*ABOUT THIS TASK*. In the material below, find all lines with the string "minutes" and copy them.

*DATA SHOWN*.

####################

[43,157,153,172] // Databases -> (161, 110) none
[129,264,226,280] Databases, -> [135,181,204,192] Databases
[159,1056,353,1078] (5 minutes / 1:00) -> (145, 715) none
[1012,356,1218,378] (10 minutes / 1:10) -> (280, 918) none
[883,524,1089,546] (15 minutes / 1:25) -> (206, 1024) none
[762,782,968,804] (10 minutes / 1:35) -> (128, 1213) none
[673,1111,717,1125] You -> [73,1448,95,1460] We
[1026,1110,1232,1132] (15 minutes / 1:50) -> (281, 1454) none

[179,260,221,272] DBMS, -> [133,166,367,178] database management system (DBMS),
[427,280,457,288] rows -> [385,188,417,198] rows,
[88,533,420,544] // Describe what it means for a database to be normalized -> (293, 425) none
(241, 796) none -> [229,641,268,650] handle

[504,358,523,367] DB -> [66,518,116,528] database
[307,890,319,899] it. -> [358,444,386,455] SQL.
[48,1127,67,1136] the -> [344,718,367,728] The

####################

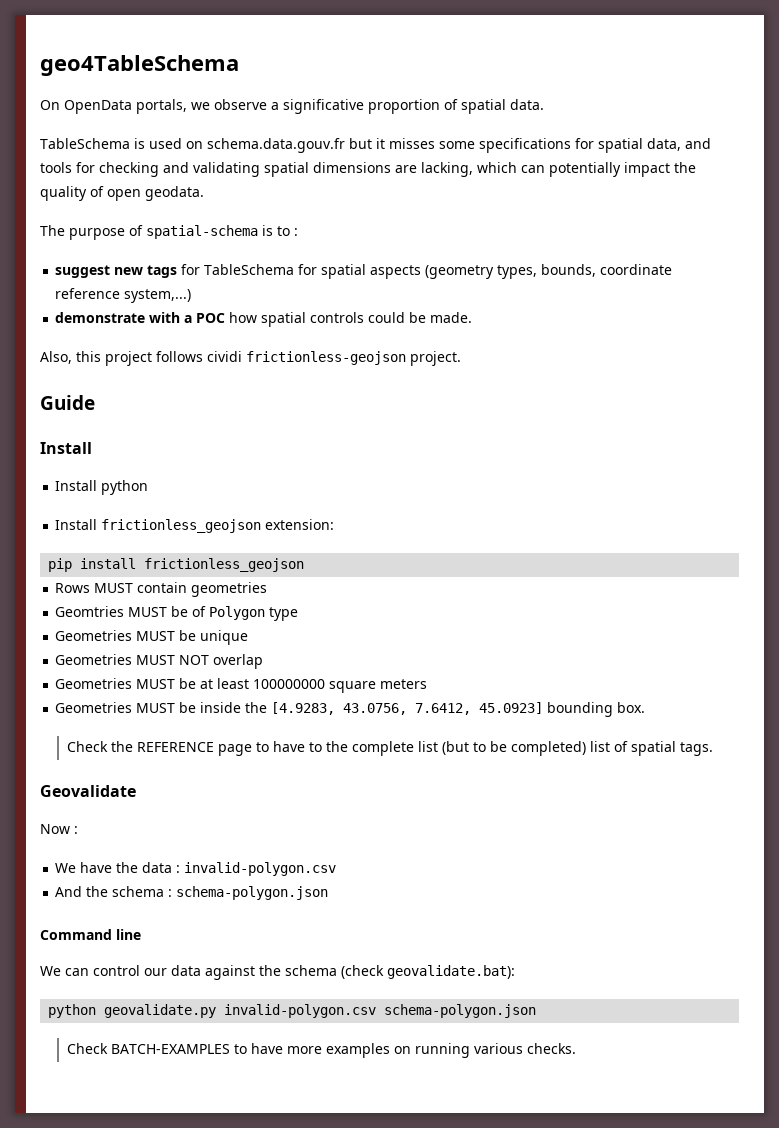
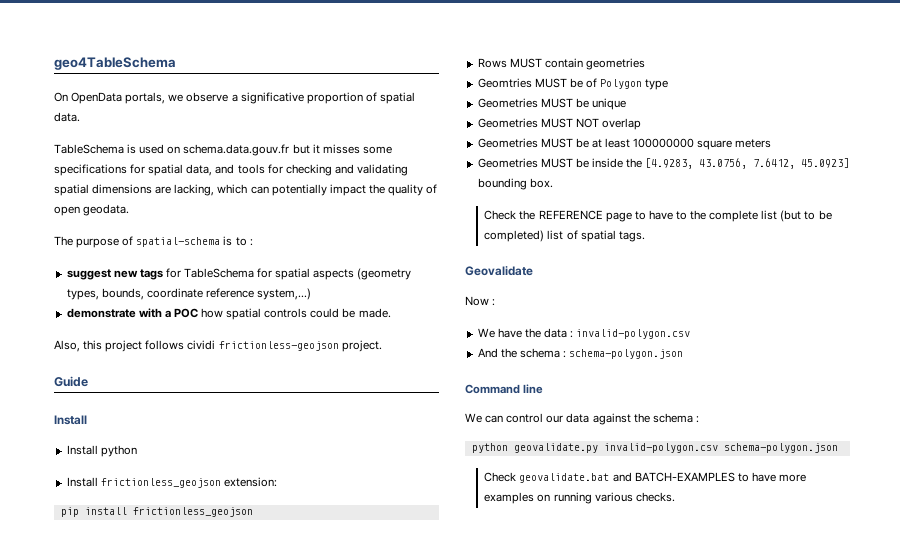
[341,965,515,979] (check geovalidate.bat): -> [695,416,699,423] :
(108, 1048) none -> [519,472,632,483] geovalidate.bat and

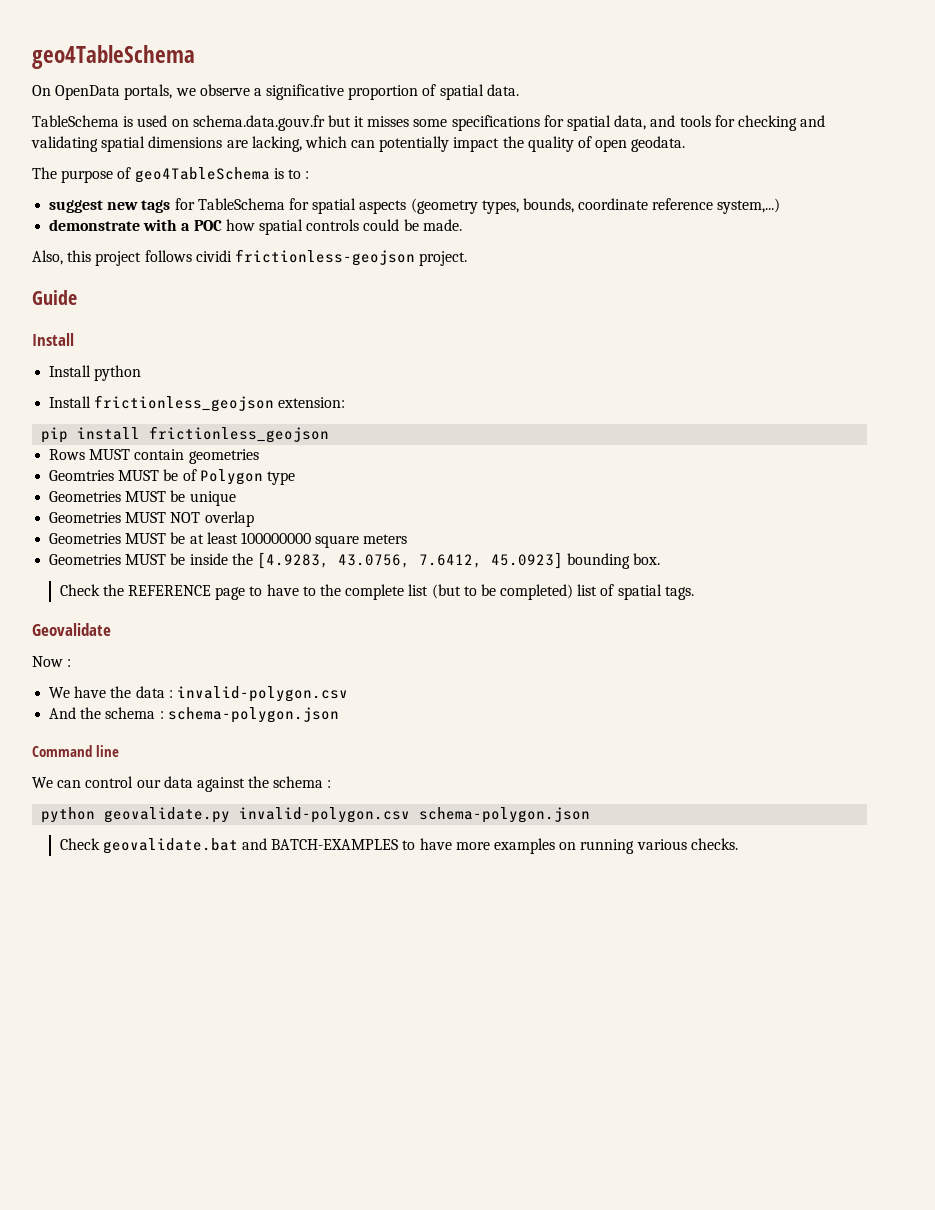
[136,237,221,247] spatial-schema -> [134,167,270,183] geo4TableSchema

####################

*SOLVED EXERCISE*.
[159,1056,353,1078] (5 minutes / 1:00) -> (145, 715) none
[1012,356,1218,378] (10 minutes / 1:10) -> (280, 918) none
[883,524,1089,546] (15 minutes / 1:25) -> (206, 1024) none
[762,782,968,804] (10 minutes / 1:35) -> (128, 1213) none
[1026,1110,1232,1132] (15 minutes / 1:50) -> (281, 1454) none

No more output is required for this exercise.